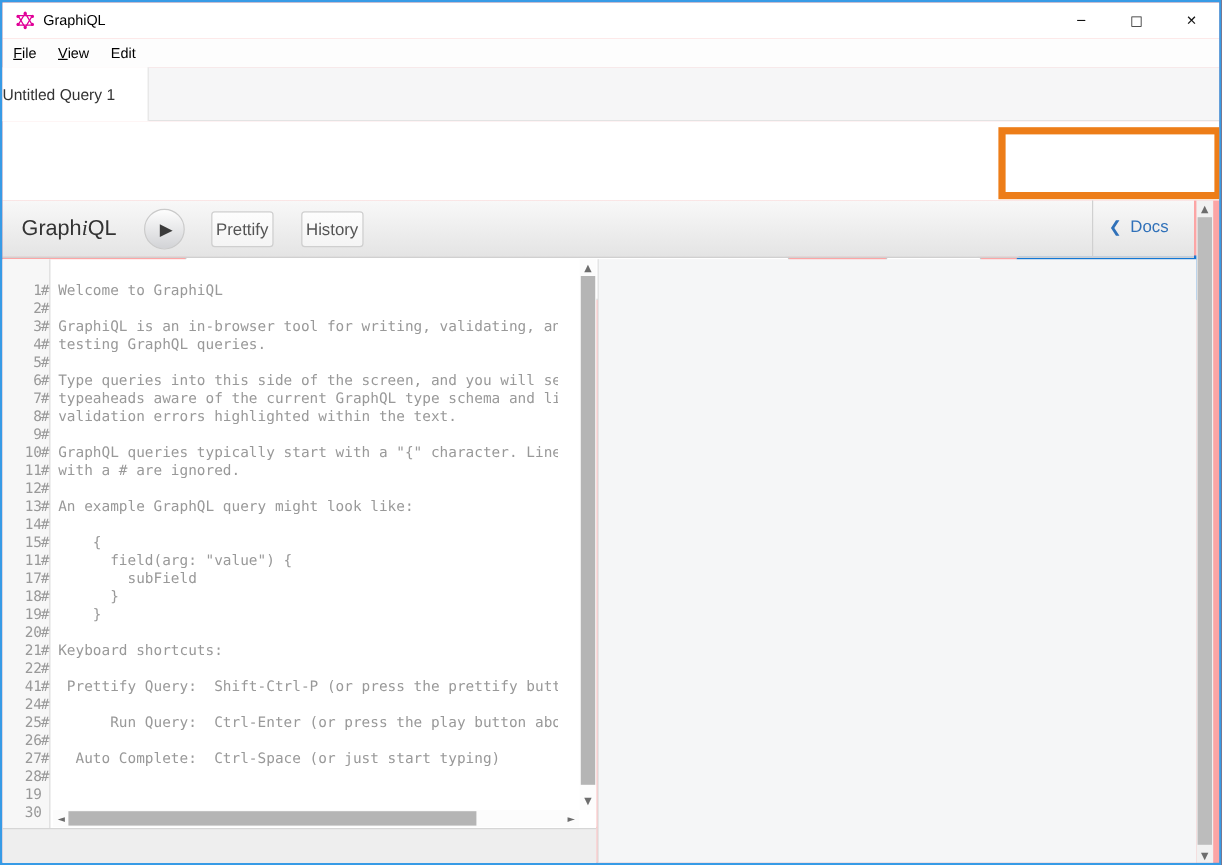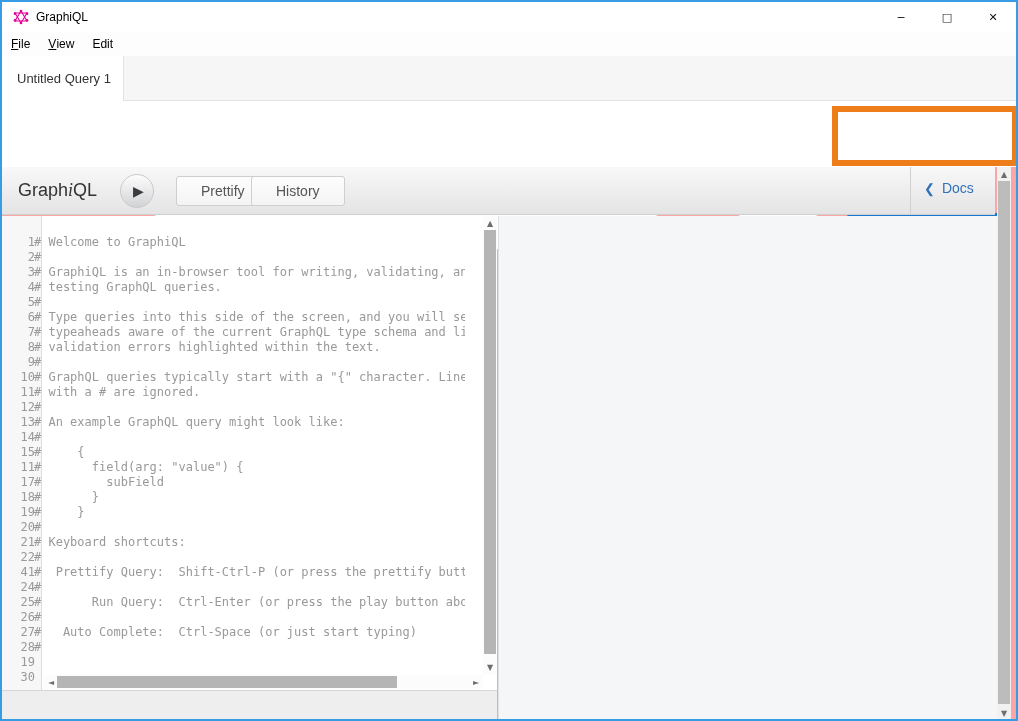--- a/index.html
+++ b/index.html
@@ -20,21 +20,21 @@
              font-size:11px; color:#111; font-family:"DejaVu Sans", sans-serif; }
 
   
   .menubar { position:absolute; left:0; top:30px; width:1014px; height:24px; background:#fdfdfd; display:flex; align-items:center; }
   .menu-item { font-size:12px; color:#000; padding:0 9px; height:24px; display:flex; align-items:center; }
   .menu-item u { text-decoration:underline; }
 
   
   .tabbar { position:absolute; left:0; top:54px; width:1014px; height:45px; background:#f6f6f7; border-bottom:1px solid #e3e3e3; }
   .tab-active { position:absolute; left:0; top:0; width:122px; height:45px; background:#fff;
-                border-right:1px solid #e3e3e3; display:flex; align-items:center; padding-left:15px;
+                border-right:1px solid #e3e3e3; display:flex; align-items:center; 
                 font-size:13px; color:#333; }
 
   
   .endpoint-row { position:absolute; left:0; top:99px; width:1014px; height:66px; background:#fff; }
   .endpoint-label { position:absolute; left:10px; top:122px; font-size:15px; color:#222; }
   .endpoint-input { position:absolute; left:152px; top:112px; width:504px; height:37px;
                     border:1px solid #c8c8c8; border-radius:4px; padding:0 12px; font-size:15px; color:#444;
                     font-family:"Liberation Sans", sans-serif; background:#fff; outline:none; }
   .method-label { position:absolute; left:672px; top:122px; font-size:15px; color:#222; }
   .method-select { position:absolute; left:736px; top:112px; width:80px; height:37px;
@@ -50,21 +50,21 @@
 
   
   .gql-toolbar { position:absolute; left:0; top:165px; width:993px; height:48px;
                  background:linear-gradient(#f8f8f8,#e4e4e4); border-bottom:1px solid #d0d0d0; }
   .gql-logo { position:absolute; left:16px; top:13px; font-size:18px; color:#333; }
   .gql-logo em { font-family:"Liberation Serif", serif; font-style:italic; }
   .play-btn { position:absolute; left:118px; top:7px; width:34px; height:34px; border-radius:50%;
               background:linear-gradient(#fdfdfd,#d2d3d6); border:1px solid #cacaca;
               display:flex; align-items:center; justify-content:center; }
   .play-glyph { font-size:14px; color:#3b3b3b; margin-left:3px; }
-  .tb-btn { position:absolute; top:9px; height:30px; padding:0 24px; background:linear-gradient(#fdfdfd,#f4f4f4);
+  .tb-btn { position:absolute; top:9px; height:30px; padding:0 3px; background:linear-gradient(#fdfdfd,#f4f4f4);
             border:1px solid #cfcfcf; border-radius:3px; font-size:14px; color:#555;
             display:flex; align-items:center; }
   .tb-prettify { left:174px; }
   .tb-history { left:249px; }
   .docs-divider { position:absolute; left:908px; top:0; width:1px; height:47px; background:#d0d0d0; }
   .docs-link { position:absolute; left:922px; top:13px; font-size:14px; color:#3071b9; display:flex; gap:7px; align-items:center; }
   .docs-chevron { font-size:13px; }
 
   
   .editor-pane { position:absolute; left:0; top:214px; width:495px; height:505px; background:#fff; }

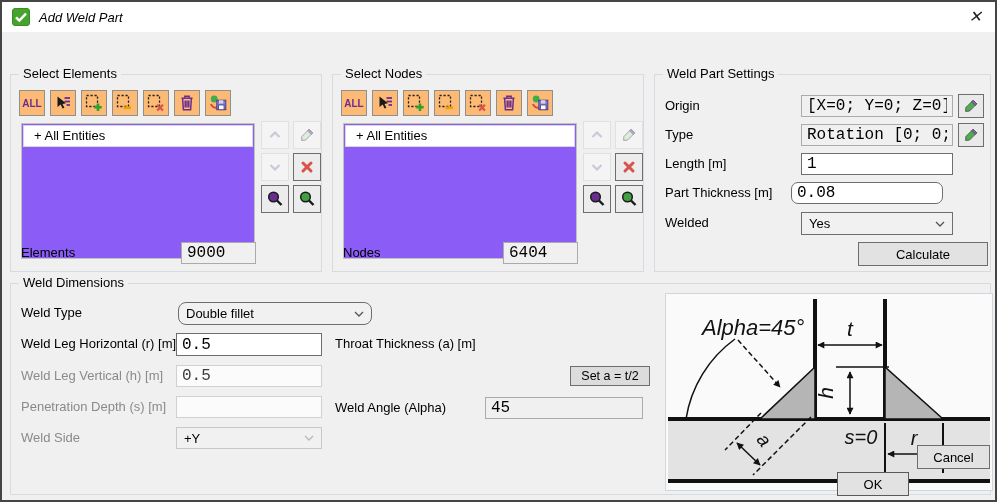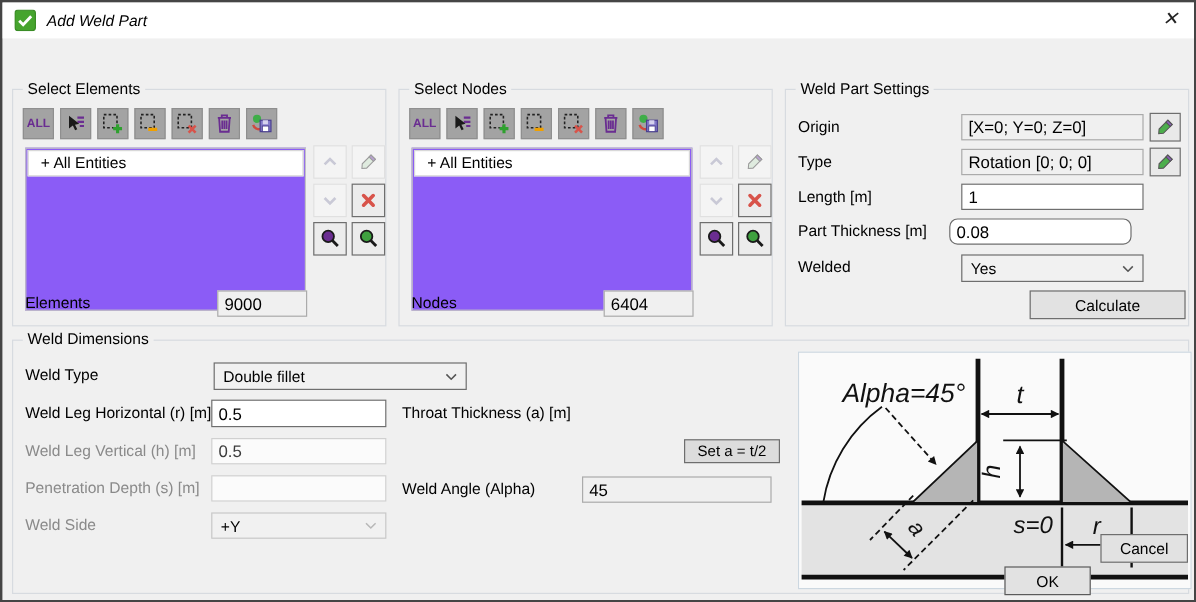--- a/index.html
+++ b/index.html
@@ -4,33 +4,33 @@
 <style>
   html,body{margin:0;padding:0;background:#fff;}
   .dialog{position:relative;width:997px;height:502px;box-sizing:border-box;background:#f0f0f0;
           border:2px solid #454545;font-family:"Liberation Sans",sans-serif;font-size:13px;color:#000;overflow:hidden;}
   .titlebar{position:absolute;top:0;left:0;right:0;height:30px;background:#fff;display:flex;align-items:center;padding-left:10px;box-sizing:border-box;font-style:italic;}
   .title{margin-left:9px;}
   .closebtn{position:absolute;right:13px;top:5px;font-size:16px;color:#222;line-height:20px;cursor:pointer;}
   .group{position:absolute;border:1px solid #d7dbe0;box-sizing:border-box;margin-top:32px;}
   .gtitle{position:absolute;top:-9px;left:8px;background:#f0f0f0;padding:0 4px;white-space:nowrap;}
   .tbar{position:absolute;left:8px;top:15px;display:flex;gap:5px;}
-  .tbtn{width:26px;height:26px;box-sizing:border-box;border:1px solid #8f8f8f;background:#a3a3a3;
+  .tbtn{width:26px;height:26px;box-sizing:border-box;border:1px solid #8f8f8f;background:#fdba74;
         display:flex;align-items:center;justify-content:center;padding:0;}
   .alltxt{font-weight:bold;font-size:10px;color:#6a2d91;}
   .listbox{position:absolute;left:10px;top:48px;width:234px;height:136px;background:#8b5cf6;border:1px solid #c2c2c2;box-sizing:border-box;}
   .litem{margin:1px;border:1px solid #d8d8d8;height:20px;line-height:20px;padding-left:10px;background:#fff;}
   .sbtn{position:absolute;width:28px;height:28px;box-sizing:border-box;display:flex;align-items:center;justify-content:center;
         background:#ececec;border:1px solid #6e6e6e;padding:0;}
   .sbtn.dis{background:#f4f4f4;border-color:#e0e0e0;}
   .c1{left:250px}.c2{left:282px}.r1{top:46px}.r2{top:78px}.r3{top:110px}
   .lbl{position:absolute;line-height:22px;white-space:nowrap;}
   .lbl.dis{color:#8a8a8a;}
   .tfield{position:absolute;box-sizing:border-box;height:22px;border:1px solid #6e6e6e;background:#fff;
-          font-family:Liberation Sans, sans-serif;font-size:14px;padding:8px 5px;color:#000;outline:none;}
+          font-family:Liberation Mono, monospace;font-size:16px;padding:8px 5px;color:#000;outline:none;}
   .tfield.ro{background:#f0f0f0;border-color:#ababab;}
   .tfield.dis{background:#fbfbfb;border-color:#d0d0d0;color:#3c3c3c;}
   .combo{position:absolute;box-sizing:border-box;height:23px;border:1px solid #6e6e6e;background:#f1f1f1;
          display:flex;align-items:center;justify-content:space-between;padding:0 7px;}
   .combo.dis{border-color:#c8c8c8;}
   .pbtn{position:absolute;box-sizing:border-box;background:#e2e2e2;border:1px solid #6e6e6e;
         display:flex;align-items:center;justify-content:center;padding:0;font-size:13px;cursor:pointer;}
   .editbtn{position:absolute;width:26px;height:24px;box-sizing:border-box;background:#e9e9e9;border:1px solid #6e6e6e;
            display:flex;align-items:center;justify-content:center;padding:0;}
   .diagram{position:absolute;left:654px;top:9px;width:328px;height:198px;border:1px solid #ccd7e0;background:#fafafa;box-sizing:border-box;}
@@ -306,21 +306,21 @@
         </svg>
     </div>
 
     <button class="pbtn" style="left:203px;top:167px;width:130px;height:24px;">Calculate</button>
   </div>
 
   <div class="group" style="left:8px;top:249px;width:981px;height:212px;">
     <span class="gtitle">Weld Dimensions</span>
 
     <span class="lbl" style="left:10px;top:18px;">Weld Type</span>
-    <div class="combo" style="left:167px;top:18px;width:211px;">
+    <div class="combo" style="left:167px;top:18px;width:194px;border-radius:8px;">
       <span>Double fillet</span>
       <svg class="cmbchev">
           <use href="#i-cmb"></use>
         </svg>
     </div>
 
     <span class="lbl" style="left:10px;top:49px;">Weld Leg Horizontal (r) [m]</span>
     <input class="tfield" style="left: 165px; top: 49px; width: 146px; height: 23px;" value="0.5">
 
     <span class="lbl" style="left:324px;top:49px;">Throat Thickness (a) [m]</span>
————————
What you should do: Reading through the material above, work out how many lines include "docs", then state that number alone.

Task output: 3